> **Required work**
Beginning with the line that holds "9002b9a137c8055b.js:1:72571) at ad", copy every remaining line of the listing below exactly, and leave the pictures out.

> **Data for the task**

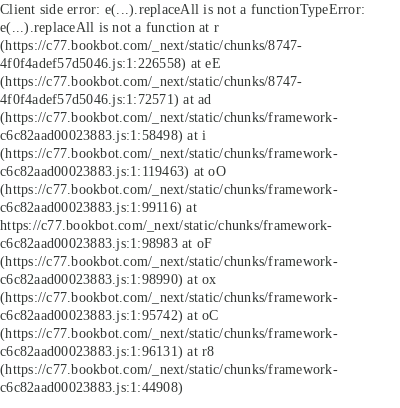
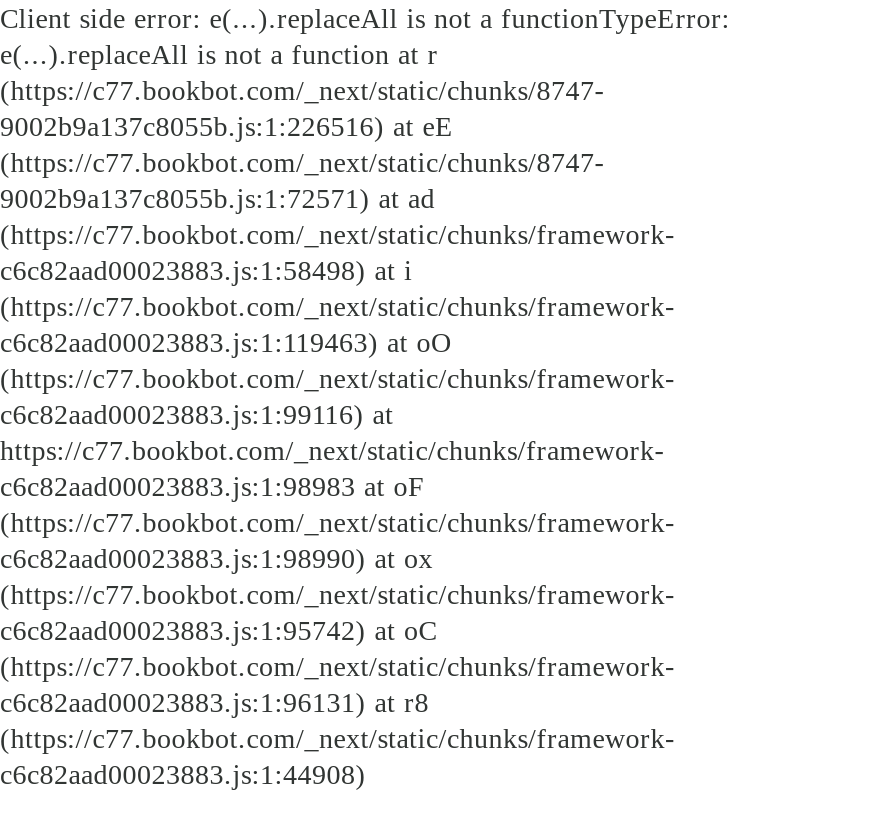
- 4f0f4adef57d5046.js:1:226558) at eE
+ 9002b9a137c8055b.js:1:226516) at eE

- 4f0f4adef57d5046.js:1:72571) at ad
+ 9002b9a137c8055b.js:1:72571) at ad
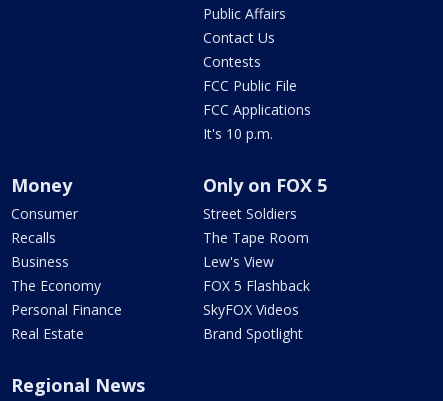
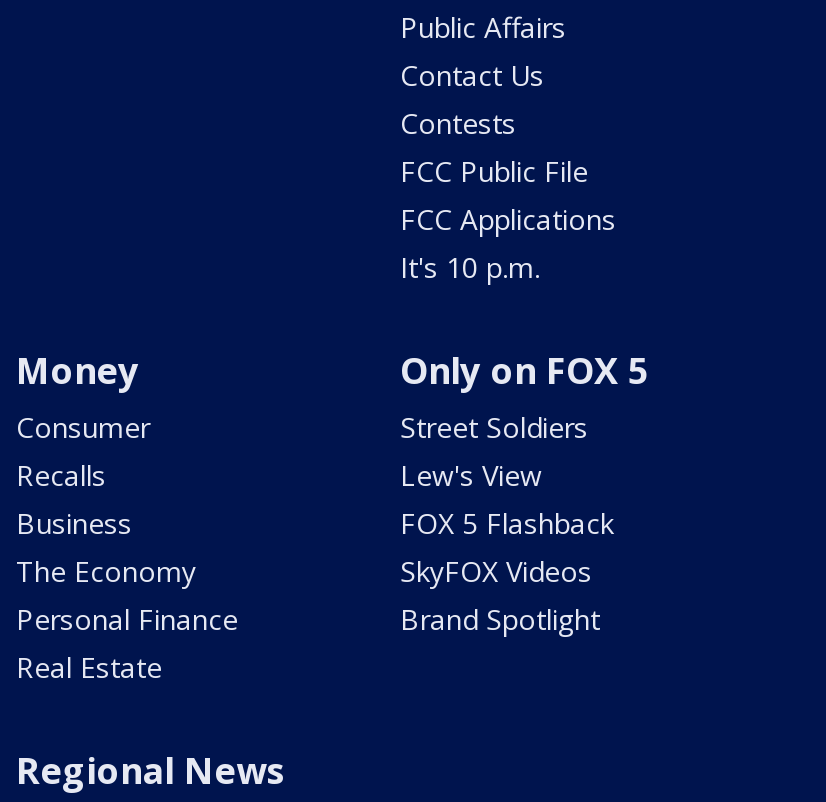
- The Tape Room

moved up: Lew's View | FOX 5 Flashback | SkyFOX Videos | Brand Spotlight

> **Result of this task**
+ 9002b9a137c8055b.js:1:72571) at ad
- The Tape Room

moved up: Lew's View | FOX 5 Flashback | SkyFOX Videos | Brand Spotlight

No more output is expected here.